Выбрать главу

На экране в праздничном убранстве возник городской стадион. Ага, это начинался эпизод колхозных скачек, где хрупкая Зульфия чуть что не обскакала прославленного джигита из России. Только ничтожные полкопыта уступила девушка на финише мужчине. Вот она какая, наша Зульфия!

Неважнецкий городской стадион с обшарпанными скамьями, с дырявой оградой и полем в рытвинах стал на экране неузнаваемым, выряженный транспарантами и флажками, ловко позакрывавшими все его дыры. Мчались лошади, кричали зрители, лошадиные громадные глаза таращились, вырастая во весь экран, и орали рты, молодые и старые, тоже распахнувшись во весь экран. А звука не было, шло немое кино, и домысливалось все, как в немом кино. Что это с людьми? Отчего так надрываются они в крике? Беда какая‑нибудь? Или радость великая? И отчего так затравленно таращатся кони? Наводнение? Землетрясение? Да нет же, это всего лишь Зульфия почти нагнала русского джигита.

Откуда‑то сбоку выскочили конь и всадник. Вдвоём они перепрыгнули монтажные кресты и зажили отдельно от всего эпизода, как бы вырвавшись на свободу.

— Не придумал ещё, куда сунуть этот дубль, — сказал Бурцев и сел в кресле попрямее, вот только теперь заинтересовавшись происходящим на экране. — Помните, это когда конь взбунтовался.

Леонид вспомнил: этот кадр тогда на съёмках был последним, кажется, седьмым по счету дублем. Восьмой дубль оказался роковым для всадника. Конь взбунтовался. Не помогла никакая выучка. Коня приучили к седлу, к человеку, ко всяческому аллюру, и это было разумно. Но на съёмках от него потребовали бессмыслицы. Когда он втягивался в бег, его начинали придерживать, он шёл ровно — его заставляли скакать. Ему издёргали губы, вздыбливая. И затем лишь, чтобы другой конь, на котором сидела Зульфия, да не конь, а робкая тихоходная кобылёнка шла с ним вровень и даже впереди него.
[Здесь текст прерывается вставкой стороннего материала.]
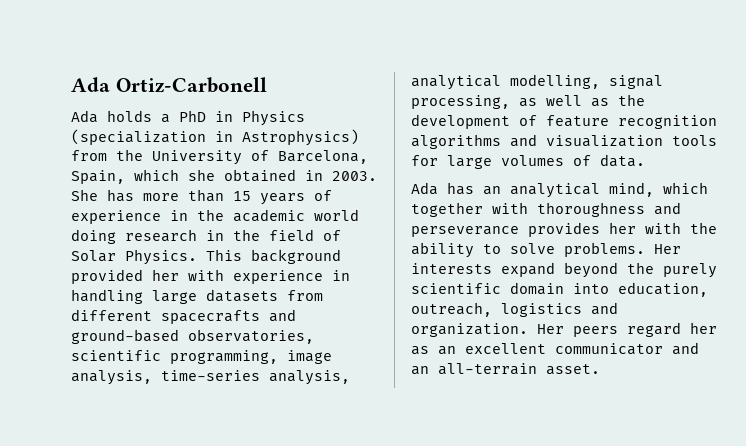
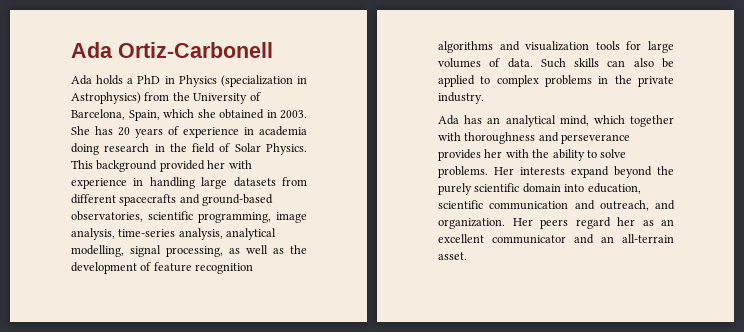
[143,189,251,202] more than 15 -> [118,127,130,136] 20
[197,209,359,222] the academic world -> [259,126,307,136] academia
(645, 160) none -> [540,58,674,68] [438,75,674,87] [438,92,484,104] Such skills can also be applied to complex problems in the private industry.
[411,302,582,317] outreach, logistics -> [438,200,649,211] scientific communication and outreach,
Конь взбунтовался. Он забыл выучку. Он осатанел от нелепых к нему требований и вышиб из седла своего жокея, мастера спорта, которого, может быть, и любил, но в котором изверился. Мастер спорта, дублировавший актёра, игравшего казака, но не умевшего ездить верхом, неловко упал и дико закричал от нестерпимой боли, от обиды, от страха, что, станет калекой. Конь тотчас встал возле него, опамятовавшись. А Углов снимал, он знал своё дело и снимал, не паникуя, толково, не забыв и про наезд крупным планом на вопящего жокея. Отличный получился дубль. Жаль только, что не пригодится. Дублёр не должен был падать, а падая, не должен был показывать лица, ведь он только со спины был похож на актёра, игравшего казака.

— Ничего, сунем куда‑нибудь, — бодро сказал Бурцев. — Падение и крик, конечно, отрежем, а бунт коня вышел здорово. Взбодрит эпизод.

— Этот бунт обойдётся нам в копеечку, — сказал Денисов. — Дублёр все ещё в больнице. Да и парня жаль.

— Взбодрит, взбодрит эпизод, — как бы не слыша директора, оживлённо повторил Бурцев. — Нет, мы этот дублик приспособим, мы ему местечко найдём. — И вдруг повернулся к Денисову, да так резко, что заскрипел, качнувшись, весь ряд. — А меня вам не жаль, Сергей Петрович? А меня, старика, полагаете, не вышвыривают из седла, заставляя снимать этот фильмик? Хорошо ещё, звук не подложен, все эти песенки, все эти сопли-вопли. А я не конь, я поддать задом не могу. У меня зад для этого робкий, не раз, знаете ли, поротый!

Замолчал. Отвалился на спинку кресла и засопел с присвистом в нос, не то заснув сразу, не то задыхаясь от ярости.

На экране тем временем день сменился ночью, и луна поплыла по небу настоящая, но будто из фольги. Дувал, возле которого стояла Зульфия, тоже был настоящий, — этот эпизод снимали на натуре. Леонид хорошо помнил, как его снимали, но и дувал теперь показался ему ненастоящим, а павильонным, не из остойчивой глины, а из тряской фанеры. Не верилось тут ни во что. Не было звука, но Зульфия раскрывала рот, она пела, и это вот, что девушка поёт ночью, что пришла на свидание и поёт, ничуть не страшась осуждения односельчан, — это и было главной неправдой, делавшей ненастоящей даже настоящую луну.